When people say, “We need training,” they’re often expressing something deeper:



  • “I don’t feel confident using this new system.” 
  • “I’m afraid of looking incompetent in front of my peers or my team.” 
  • “No one has really shown me what this change means for my day.” 


If you respond with a single webinar and a PDF, you may tick a box, but you won’t change behavior.

Effective change requires people to understand, care, and feel capable. Coaching and training address the last piece, and, when done well, they support the first two.


This chapter is about designing coaching and training that actually help people adopt change, and about how to think about resistance as a predictable, manageable part of the process.


Training Is Not an Event; It’s a Journey


In multiple roles, I’ve led training and coaching for:

  • Agile and Scrum practices inside manufacturing-centric organizations like GE and Delta Faucet Company.
  • Cloud development and digital services at Schneider Electric. 
  • New governance, portfolio, and OCM frameworks in companies like Lilly and Delta Faucet Company and Start-Ups. 


Across those contexts, a pattern emerged:


One‑off training events create familiarity. Ongoing support builds competence and confidence.


A practical way to think about training is as a journey:


  1. Awareness – People hear that a new tool, process, or methodology is coming. 
  2. Orientation – They get a high‑level overview: what it is, why it’s happening, where it fits. 
  3. Foundation – They receive role‑appropriate training on concepts, tools, and workflows. 
  4. Application – They try it on real work, with guidance and feedback. 
  5. Reinforcement – They receive refresher support, advanced tips, and integration into performance and development plans. 


If you stop at step 3, you leave people at the “I understand it in theory” stage. Adoption lives in steps 4 and 5.


Designing Role‑Based Training


Not everyone needs the same depth of training.

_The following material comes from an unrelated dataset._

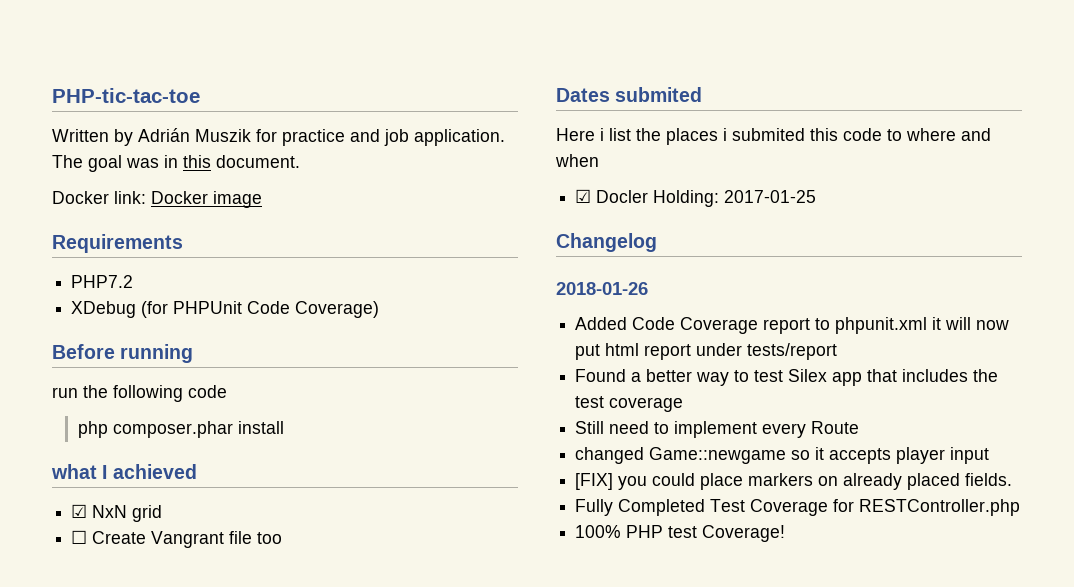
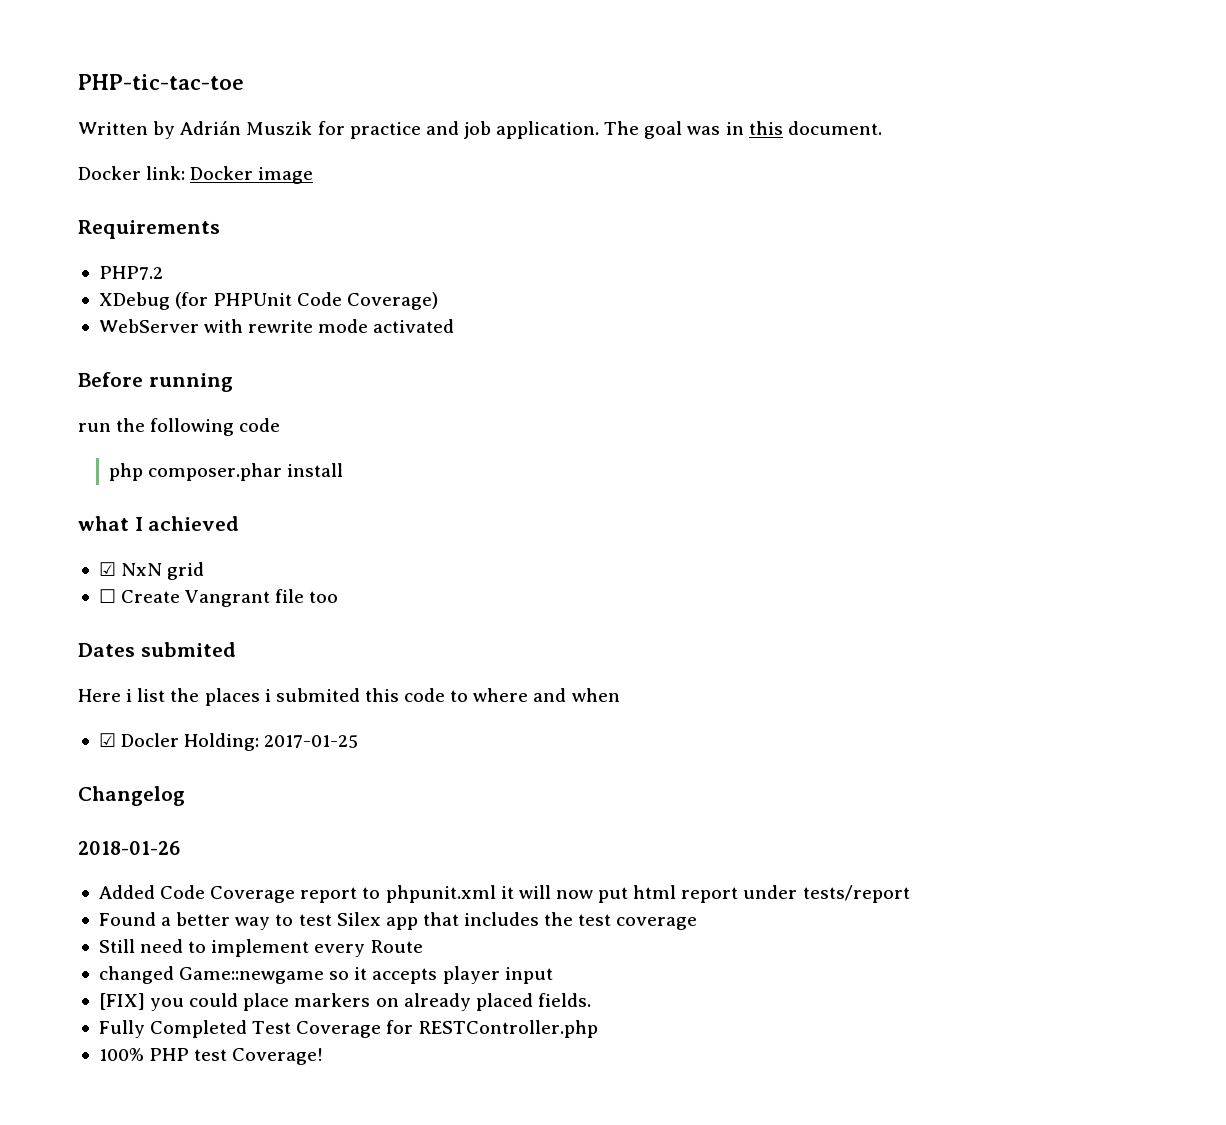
(380, 309) none -> [98,319,455,333] // WebServer with rewrite mode activated

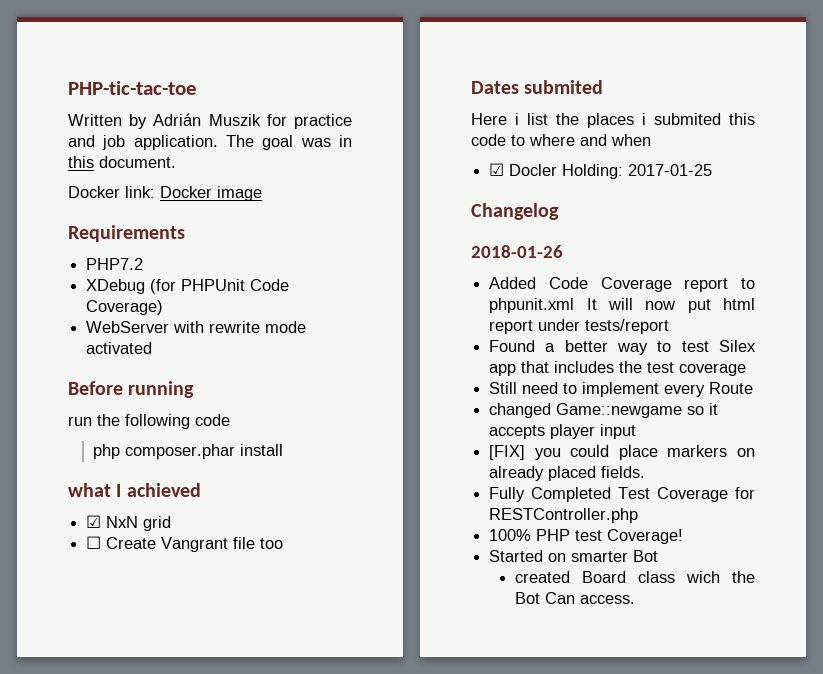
[500,886,514,899] it -> [586,298,597,310] It
(324, 1056) none -> [489,550,659,562] [514,571,755,583] [514,592,635,604] // Started on smarter Bot // created Board class wich the Bot Can access.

At GE, for example, when we introduced Agile, we had to teach:


  • Senior leaders – how Agile changes planning, reporting, and risk management. 
  • Project managers – how to shift from waterfall to sprint‑based planning and execution. 
  • Developers and testers – how to work in cross‑functional teams, manage backlogs, and run ceremonies. 
  • Business stakeholders – how to participate in reviews, prioritize backlogs, and give feedback. 


If we had given everyone the same generic Agile training, we would have overwhelmed some groups and under‑prepared others.


Instead, we designed:


  • Executive briefings – Focused on principles, governance impact, and how to ask the right questions. 
  • Practitioner workshops – Deeper dives into practices, tools, and day‑to‑day behaviors. 
  • Hands‑on labs and simulations – For teams to experience Agile rituals on realistic scenarios. 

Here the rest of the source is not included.